§ **Records provided**

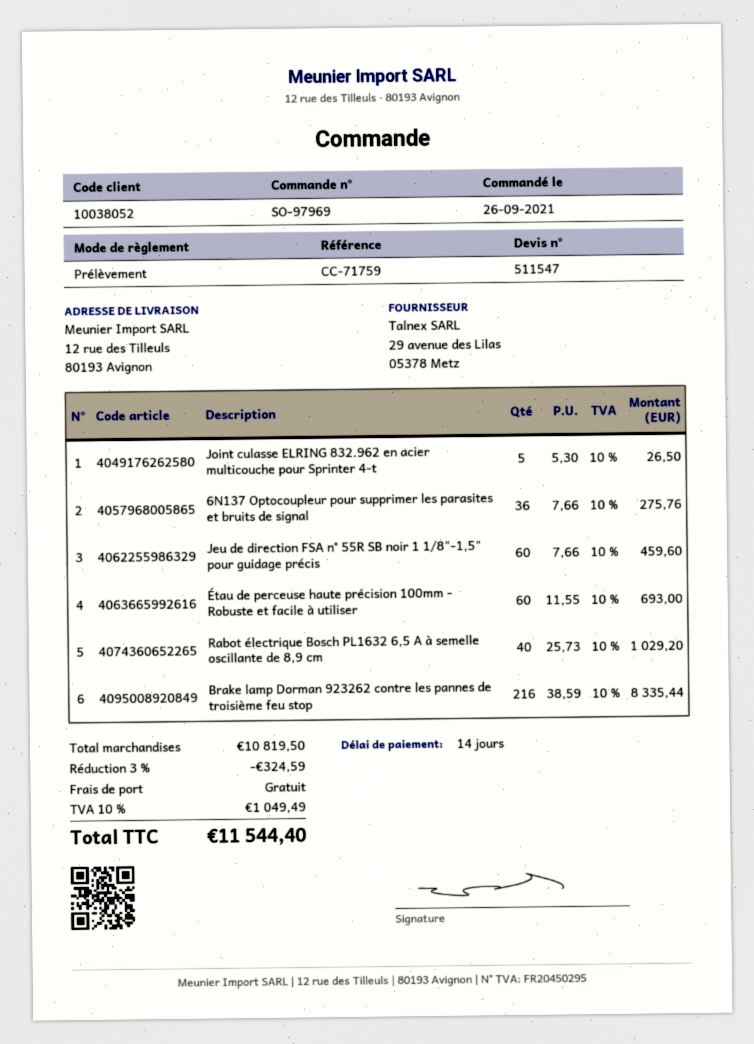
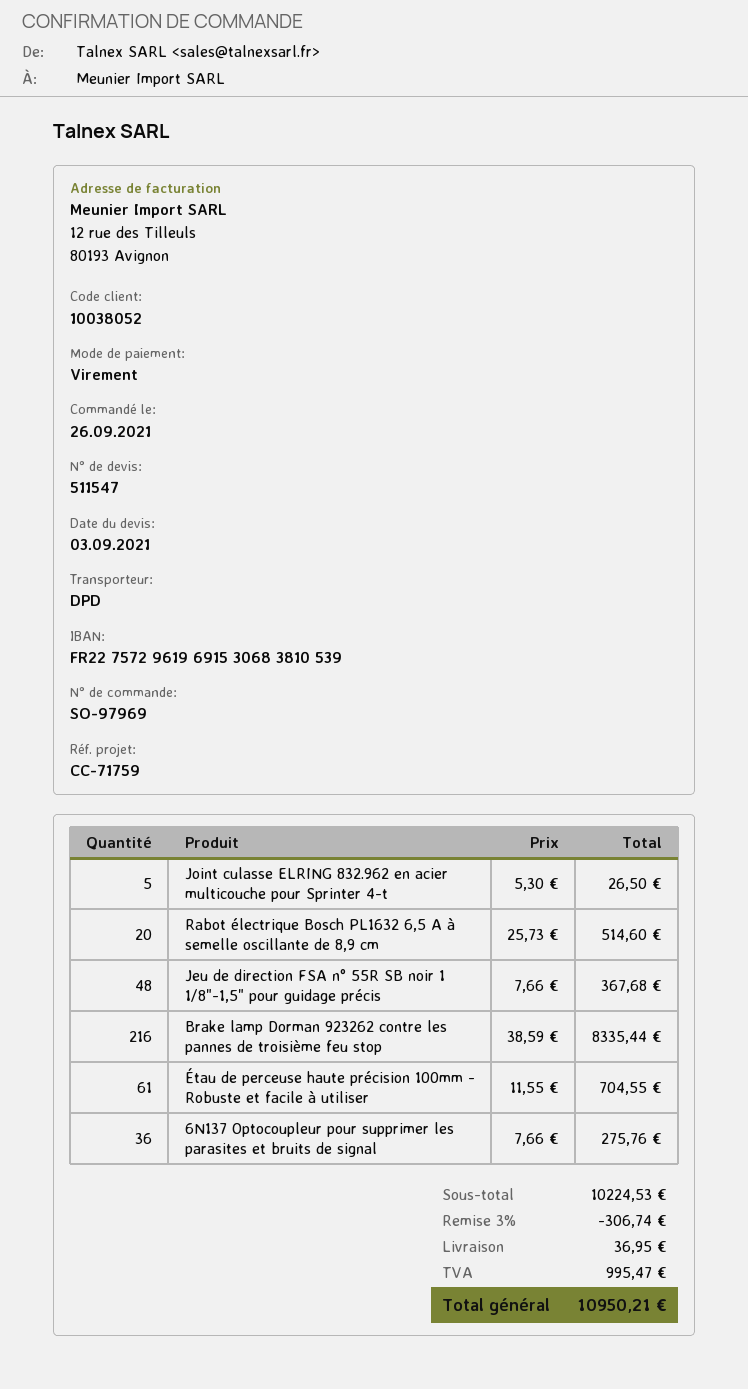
payment method: direct debit -> bank transfer
Jeu de direction FSA n° 55R SB noir 1 1/8"-1,5" pour guidage précis: 60 x 7.66 = 459.60 -> 48 x 7.66 = 367.68
Étau de perceuse haute précision 100mm - Robuste et facile à utiliser: 60 x 11.55 = 693.00 -> 61 x 11.55 = 704.55
Rabot électrique Bosch PL1632 6,5 A à semelle oscillante de 8,9 cm: 40 x 25.73 = 1029.20 -> 20 x 25.73 = 514.60
subtotal: 10819.50 -> 10224.53
discount: 3% = 324.59 -> 3% = 306.74
shipping: 0.00 -> 36.95
tax: 1049.49 -> 995.47
total: 11544.40 -> 10950.21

§ **Exercise details**
Nothing but the lines from the one containing "Jeu de direction" through the final line of the data above is to be reproduced, each exactly as written.

§ **Solution below**
Jeu de direction FSA n° 55R SB noir 1 1/8"-1,5" pour guidage précis: 60 x 7.66 = 459.60 -> 48 x 7.66 = 367.68
Étau de perceuse haute précision 100mm - Robuste et facile à utiliser: 60 x 11.55 = 693.00 -> 61 x 11.55 = 704.55
Rabot électrique Bosch PL1632 6,5 A à semelle oscillante de 8,9 cm: 40 x 25.73 = 1029.20 -> 20 x 25.73 = 514.60
subtotal: 10819.50 -> 10224.53
discount: 3% = 324.59 -> 3% = 306.74
shipping: 0.00 -> 36.95
tax: 1049.49 -> 995.47
total: 11544.40 -> 10950.21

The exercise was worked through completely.